Dear Elastic community,
For one of our clients we are using AppSearch for our search functionality, and we are using the OOTB AppSearch crawler to crawl our websites.
We observed that crawling takes quite a long time, and we are a bit concerned about this, as it could become an issue, due to our large amount of pages. We would like to set up a scheduler and run the crawler every day, so that any changes to our pages are updated, so we need to be sure that the crawler finishes fast enough.
As an test we crawled a few locales of our website and the crawl generated about 42000 documents. That took about 9 hours to complete as the first time crawl of the website.
Afterwards we re-crawled the websites and it completed in about 6 hours, so faster, but still takes quite a long time.
So, I am trying to understand how the re-crawling works in the background, and how to optimize the crawler so that it runs efficiently. I tried to find this information in the documentation, but did not find what I was looking for.

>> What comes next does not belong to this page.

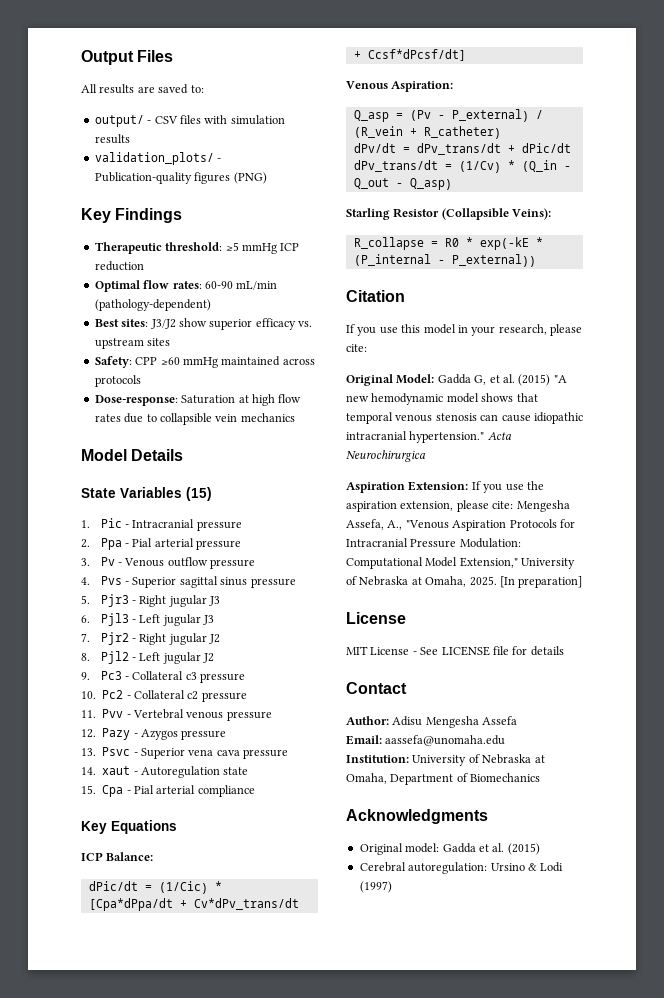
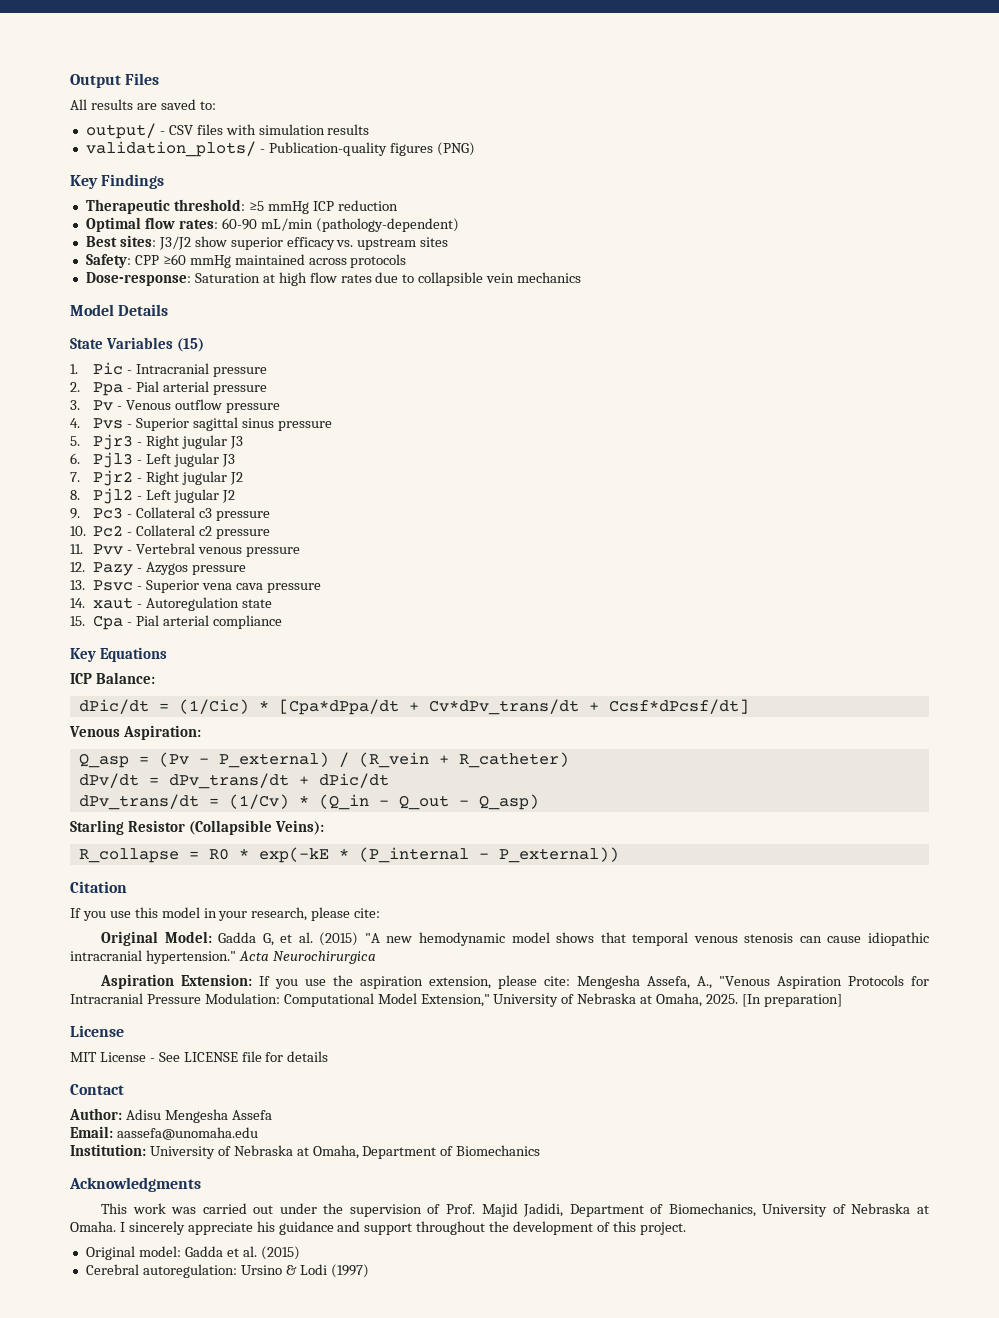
+ This work was carried out under the supervision of Prof. Majid Jadidi, Department of Biomechanics, University of Nebraska at Omaha. I sincerely appreciate his guidance and support throughout the development of this project.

Does the crawler check if the pages are modified before crawling them?
Also, if a page becomes inactive and we do not have it in the sitemap anymore, will its document be removed if we re-crawl the website?
Thanks in advance for any input,
have you tried to tweak your configuration a bit? we have a few options that could be helpful in your case:
The last one, if activated, will do HEAD calls to check if the resource had changed before it go ahead and index it again. If you have large resources, and depending on the web server you use, this could speed up the crawls.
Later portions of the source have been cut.